> Records to use
....................

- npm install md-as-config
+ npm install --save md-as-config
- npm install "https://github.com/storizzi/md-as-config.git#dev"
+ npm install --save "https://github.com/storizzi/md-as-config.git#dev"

....................

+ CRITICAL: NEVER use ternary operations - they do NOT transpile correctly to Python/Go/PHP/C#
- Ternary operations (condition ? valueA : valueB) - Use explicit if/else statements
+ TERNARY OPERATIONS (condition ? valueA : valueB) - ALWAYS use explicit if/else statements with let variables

....................

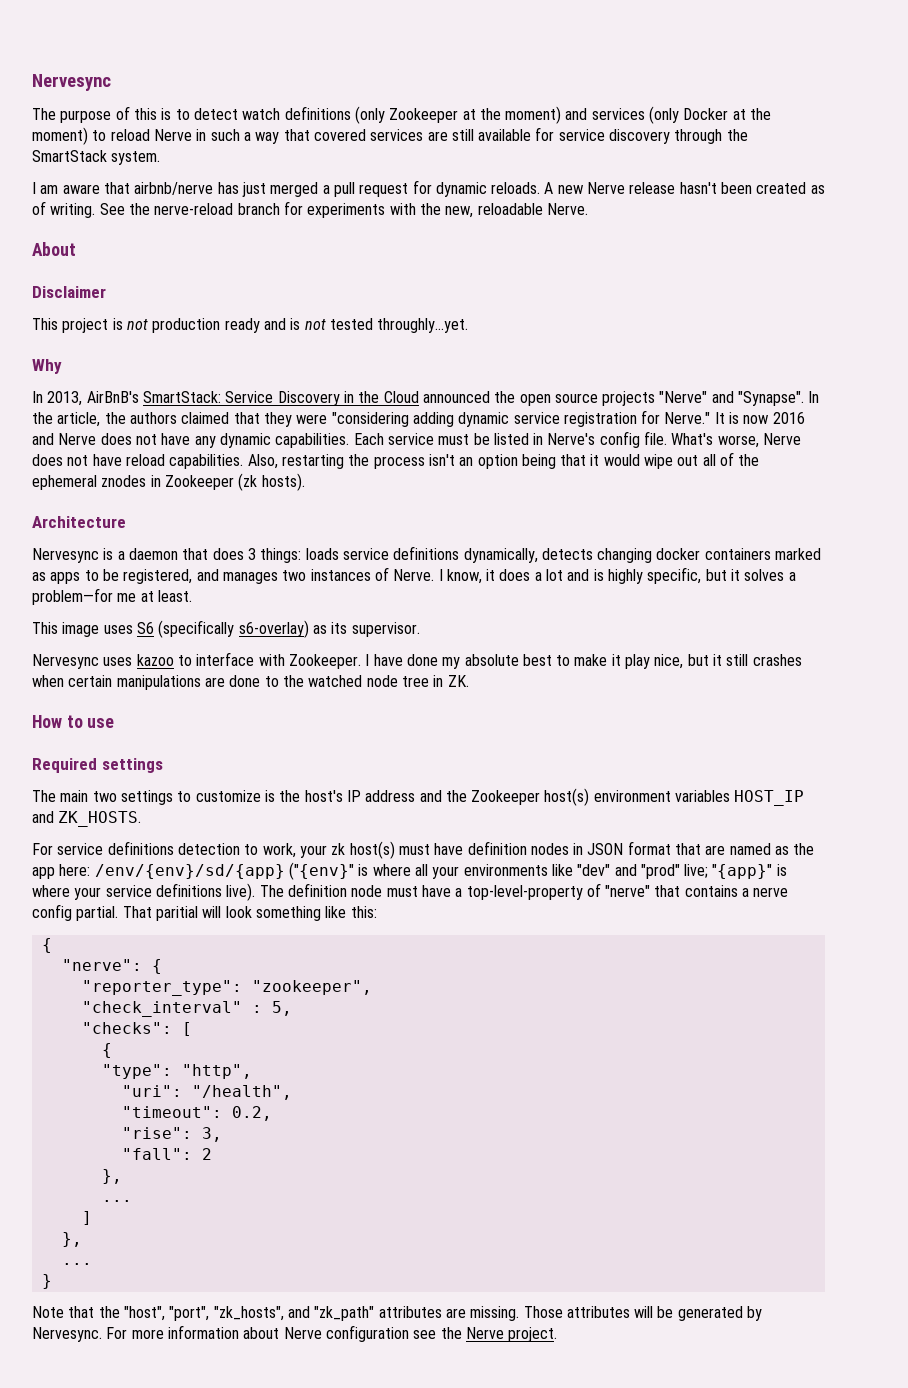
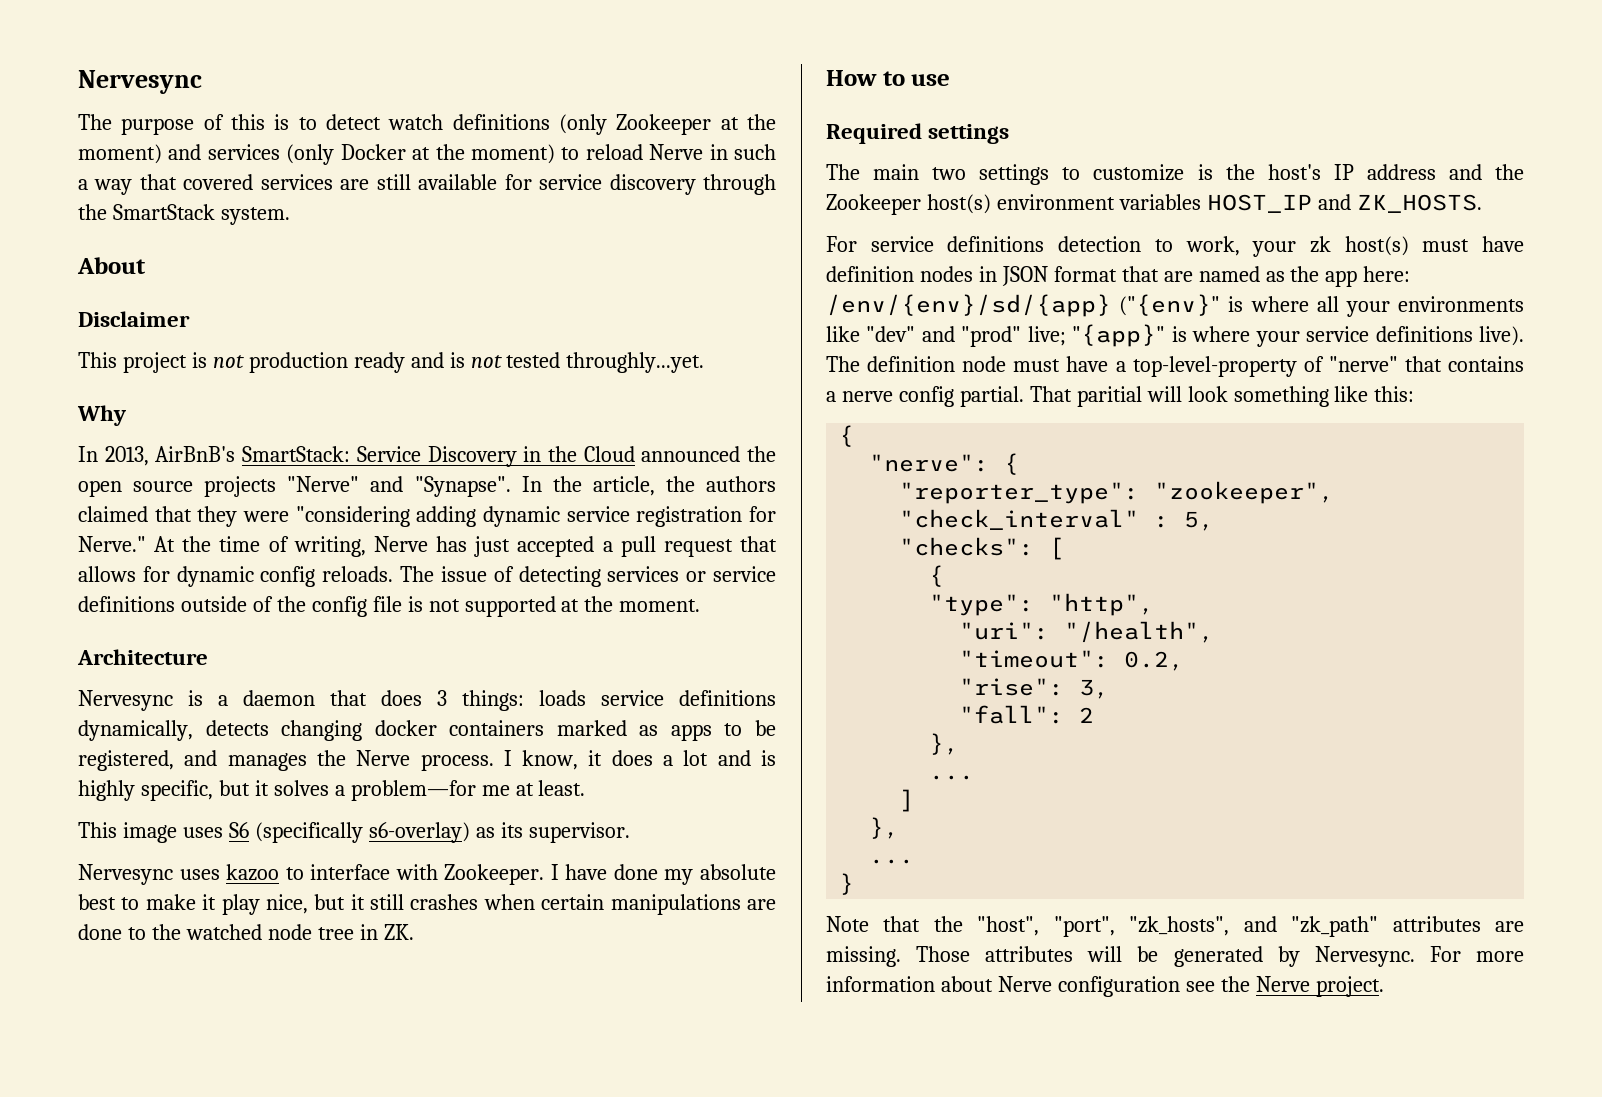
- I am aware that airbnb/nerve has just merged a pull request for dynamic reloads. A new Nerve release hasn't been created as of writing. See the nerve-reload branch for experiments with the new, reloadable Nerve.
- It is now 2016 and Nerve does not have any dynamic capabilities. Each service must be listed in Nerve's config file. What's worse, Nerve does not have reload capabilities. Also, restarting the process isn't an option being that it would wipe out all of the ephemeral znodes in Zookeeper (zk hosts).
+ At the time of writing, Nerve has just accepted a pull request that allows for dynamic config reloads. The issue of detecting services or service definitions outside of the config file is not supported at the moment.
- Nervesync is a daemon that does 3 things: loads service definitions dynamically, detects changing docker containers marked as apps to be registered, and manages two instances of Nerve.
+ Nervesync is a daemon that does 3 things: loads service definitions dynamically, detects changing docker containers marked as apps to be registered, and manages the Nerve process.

....................

> Aim of the task
Copy every line of the records above that contains "storizzi".

> Task answer
- npm install "https://github.com/storizzi/md-as-config.git#dev"
+ npm install --save "https://github.com/storizzi/md-as-config.git#dev"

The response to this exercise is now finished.